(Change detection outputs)
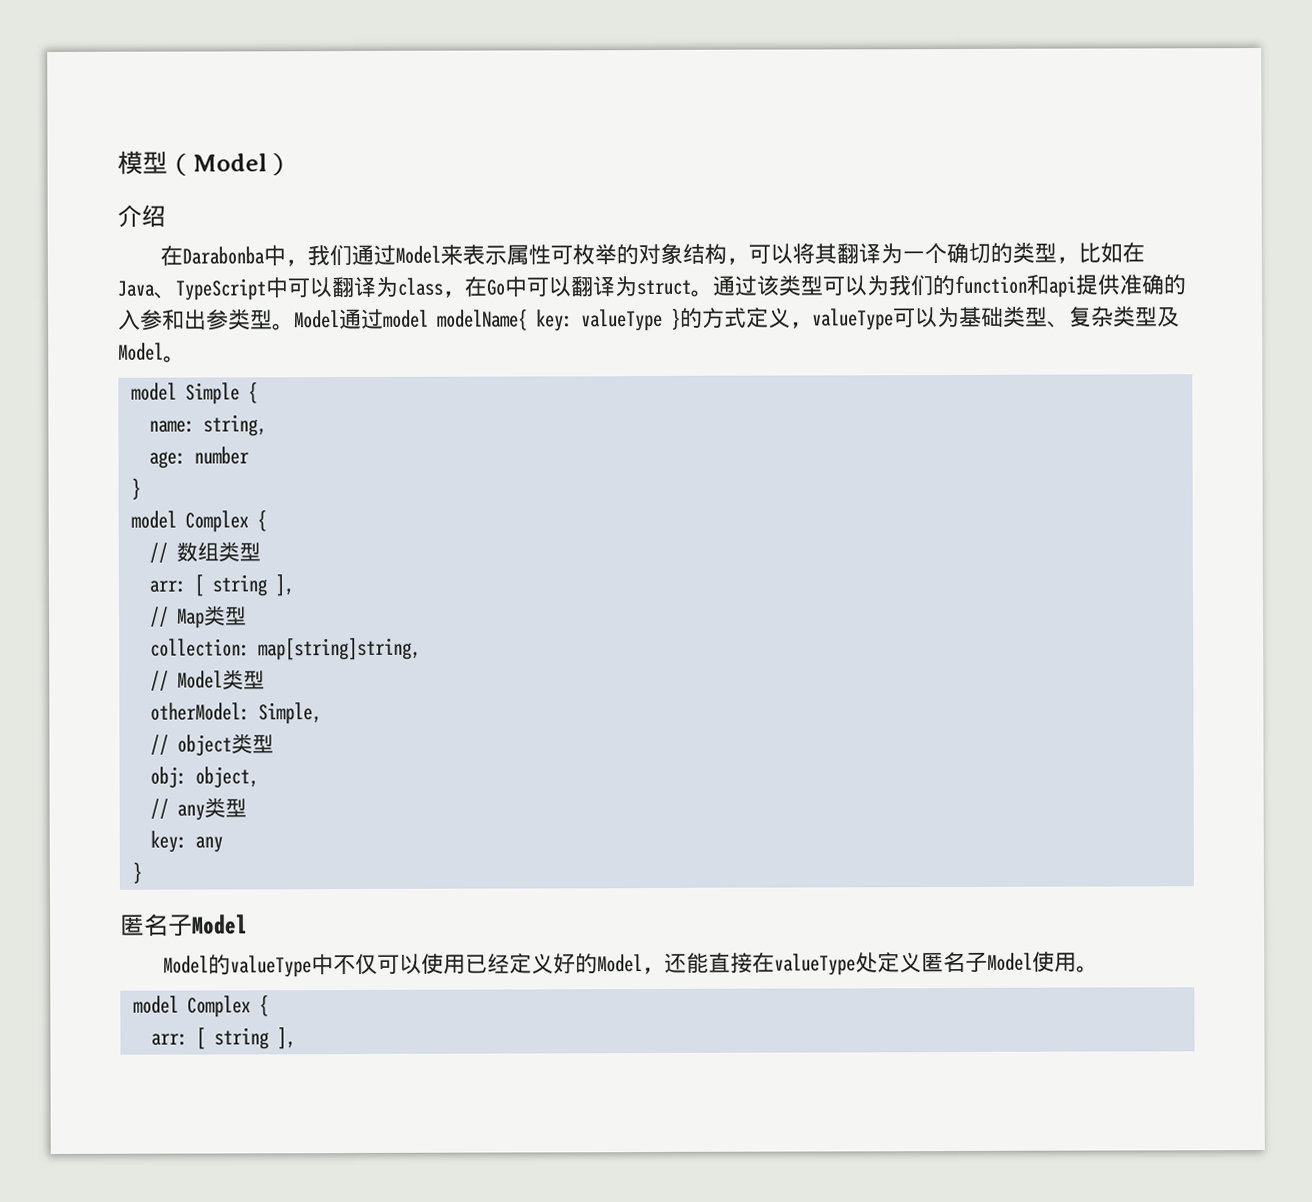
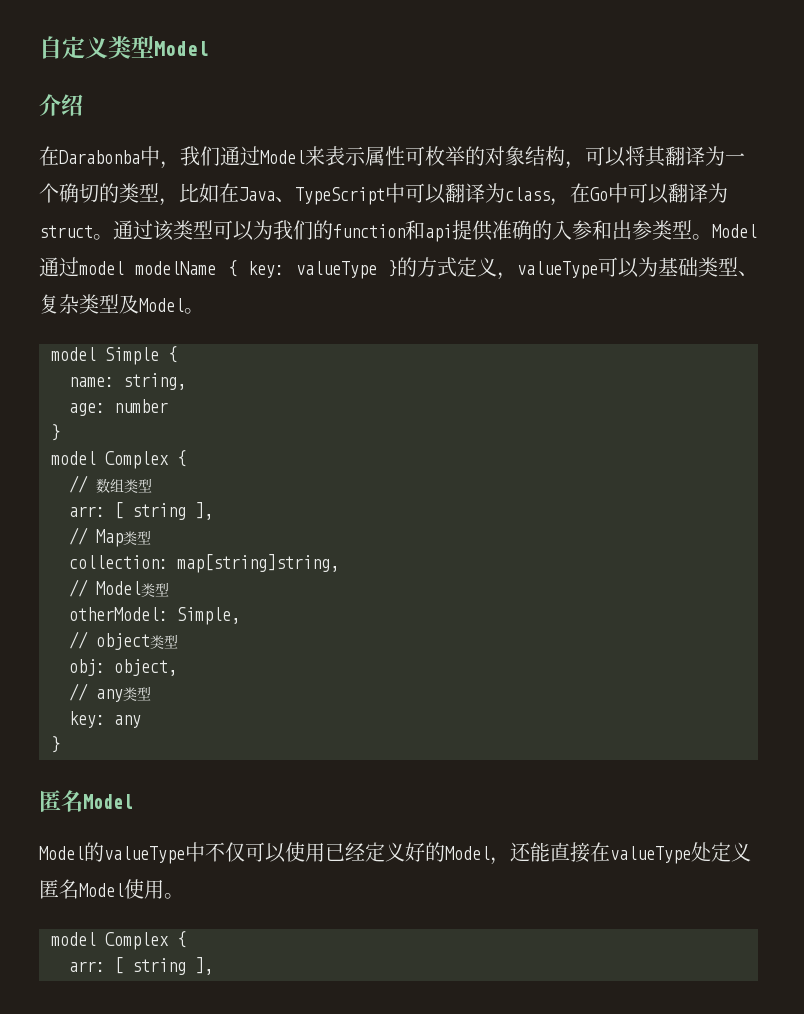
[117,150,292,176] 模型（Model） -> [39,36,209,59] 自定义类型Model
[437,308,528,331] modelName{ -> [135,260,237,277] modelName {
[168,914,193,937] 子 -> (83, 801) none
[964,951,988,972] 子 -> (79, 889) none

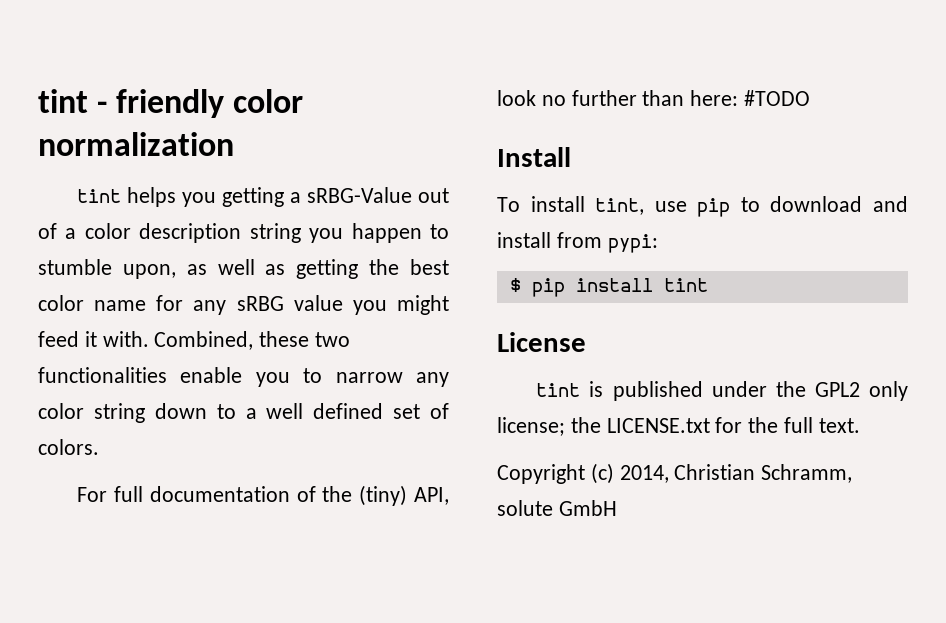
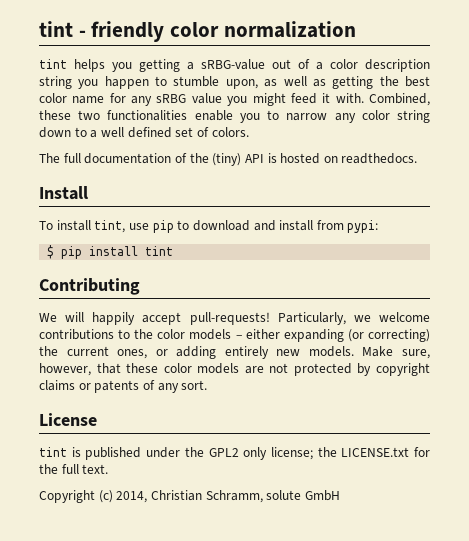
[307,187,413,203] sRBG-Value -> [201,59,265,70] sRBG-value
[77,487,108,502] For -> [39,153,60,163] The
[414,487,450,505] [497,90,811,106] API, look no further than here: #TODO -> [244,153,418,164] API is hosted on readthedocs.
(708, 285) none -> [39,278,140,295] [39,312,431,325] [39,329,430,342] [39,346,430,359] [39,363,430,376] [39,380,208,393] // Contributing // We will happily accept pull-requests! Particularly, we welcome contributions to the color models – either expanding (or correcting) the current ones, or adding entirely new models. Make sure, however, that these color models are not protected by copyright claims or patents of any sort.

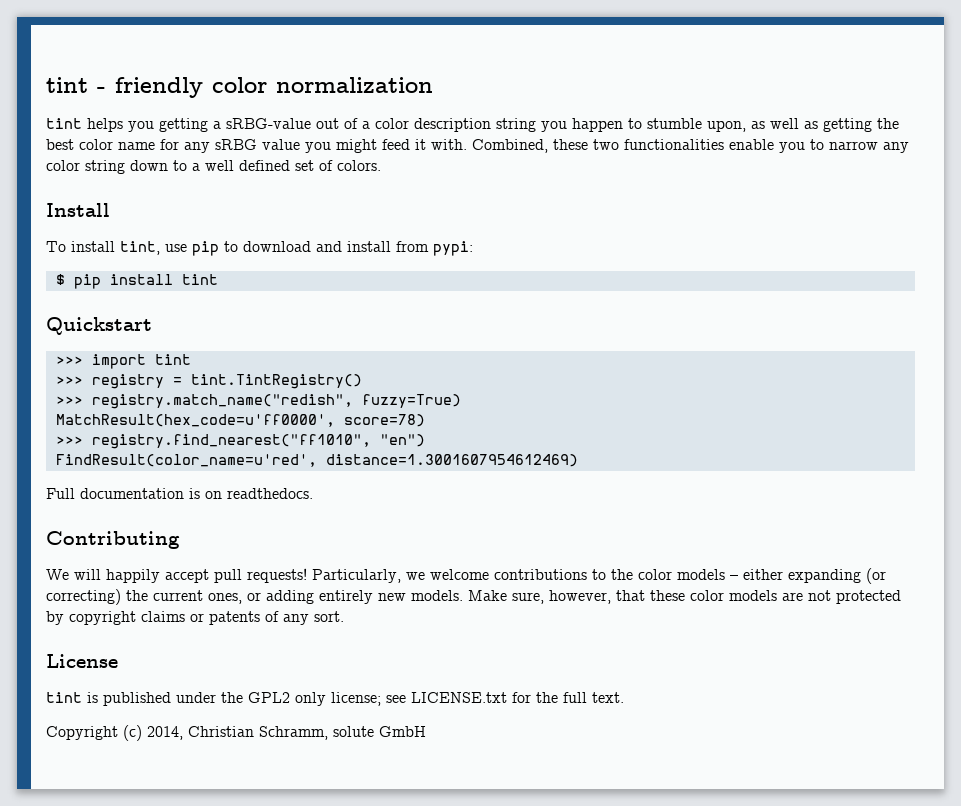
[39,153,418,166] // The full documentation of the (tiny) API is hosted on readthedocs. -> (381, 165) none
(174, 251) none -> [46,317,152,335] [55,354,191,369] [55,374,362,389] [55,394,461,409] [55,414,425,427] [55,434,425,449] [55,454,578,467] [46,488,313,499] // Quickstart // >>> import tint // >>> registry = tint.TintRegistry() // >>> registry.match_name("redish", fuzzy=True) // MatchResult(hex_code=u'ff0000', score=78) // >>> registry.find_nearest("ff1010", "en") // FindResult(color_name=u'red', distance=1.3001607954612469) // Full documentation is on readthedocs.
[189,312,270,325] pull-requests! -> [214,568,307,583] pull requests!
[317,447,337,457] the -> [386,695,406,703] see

## WHAT YOU HAVE TO DO
Every line above holding the string "hosted" should be listed.

## ANSWER SPACE
[414,487,450,505] [497,90,811,106] API, look no further than here: #TODO -> [244,153,418,164] API is hosted on readthedocs.
[39,153,418,166] // The full documentation of the (tiny) API is hosted on readthedocs. -> (381, 165) none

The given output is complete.